Really get that executive order pipeline going (those aren't found in the constitution BTW, it is implied that POTUS can make an order at any time). They could make an app just for his chosen cabinet. They draft an order and it's automatically sent to Trump to sign. Anyone who ignores the order can be instantly fired upon direct authority of the president.

What are the courts going to do about that? Injoin the executive branch from obeying the president until such time as he appoints a cabinet the senate will accept? What happens if the senate refuses to consent to any appointment? The deep state just keeps churning on it's own?

I don't think so. Use the military to escort the fired personnel out of the buildings and guard the buildings so they can't come back in. Use the military to secure the networks of these three letter agencies to prevent fired individuals from continuing to connect.
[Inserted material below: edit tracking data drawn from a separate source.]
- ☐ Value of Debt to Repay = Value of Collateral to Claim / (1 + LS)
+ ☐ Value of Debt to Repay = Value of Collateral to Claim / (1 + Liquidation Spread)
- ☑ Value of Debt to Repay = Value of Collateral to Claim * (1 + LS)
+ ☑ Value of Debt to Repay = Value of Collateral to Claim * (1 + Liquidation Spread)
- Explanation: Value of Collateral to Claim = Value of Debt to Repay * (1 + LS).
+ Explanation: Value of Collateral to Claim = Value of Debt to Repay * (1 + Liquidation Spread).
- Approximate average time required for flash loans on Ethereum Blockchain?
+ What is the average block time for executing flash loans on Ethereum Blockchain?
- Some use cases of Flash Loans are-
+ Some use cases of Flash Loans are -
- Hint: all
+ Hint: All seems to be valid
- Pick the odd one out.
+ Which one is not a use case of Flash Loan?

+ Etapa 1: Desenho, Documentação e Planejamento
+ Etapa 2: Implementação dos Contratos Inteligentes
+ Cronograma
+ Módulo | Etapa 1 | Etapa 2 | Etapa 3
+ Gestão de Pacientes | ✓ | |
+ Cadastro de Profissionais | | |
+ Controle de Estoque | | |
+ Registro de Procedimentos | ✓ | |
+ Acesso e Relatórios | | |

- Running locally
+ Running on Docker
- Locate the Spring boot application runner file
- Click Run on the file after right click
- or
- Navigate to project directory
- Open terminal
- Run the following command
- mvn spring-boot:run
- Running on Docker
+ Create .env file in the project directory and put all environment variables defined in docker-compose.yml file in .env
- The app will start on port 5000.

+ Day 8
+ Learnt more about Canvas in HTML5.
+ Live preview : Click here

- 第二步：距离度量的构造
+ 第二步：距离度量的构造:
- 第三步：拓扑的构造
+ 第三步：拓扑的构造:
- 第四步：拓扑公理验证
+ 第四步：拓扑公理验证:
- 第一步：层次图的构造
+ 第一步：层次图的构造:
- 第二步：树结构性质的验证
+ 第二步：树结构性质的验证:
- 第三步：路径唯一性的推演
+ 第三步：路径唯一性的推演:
There is always a next step, and given how people just voted SCOTUS will not stand in the way of the president. They will not die on the hill of "The guy you just elected isn't allowed to fire the entrenched bureaucrats you hate so that he can enforce the law of the land".
 
I think it might be much better to watch the Democrats flounder through confirmation hearings and give the public another reason to vote them out of office...
 
  1. Trump won a historic mandate.
  2. He gets his people.
  3. Period.

Historic mandate? He won by an estimated 1.6% of the popular vote.

He won, but his margin of victory puts him at 16th in presidential elections since WWII.


No, he does not just "get his people". They go through the same process every other administration does.
 
Historic mandate? He won by an estimated 1.6% of the popular vote.

He won, but his margin of victory puts him at 16th in presidential elections since WWII.


No, he does not just "get his people". They go through the same process every other administration does.
Still, he beat Harris.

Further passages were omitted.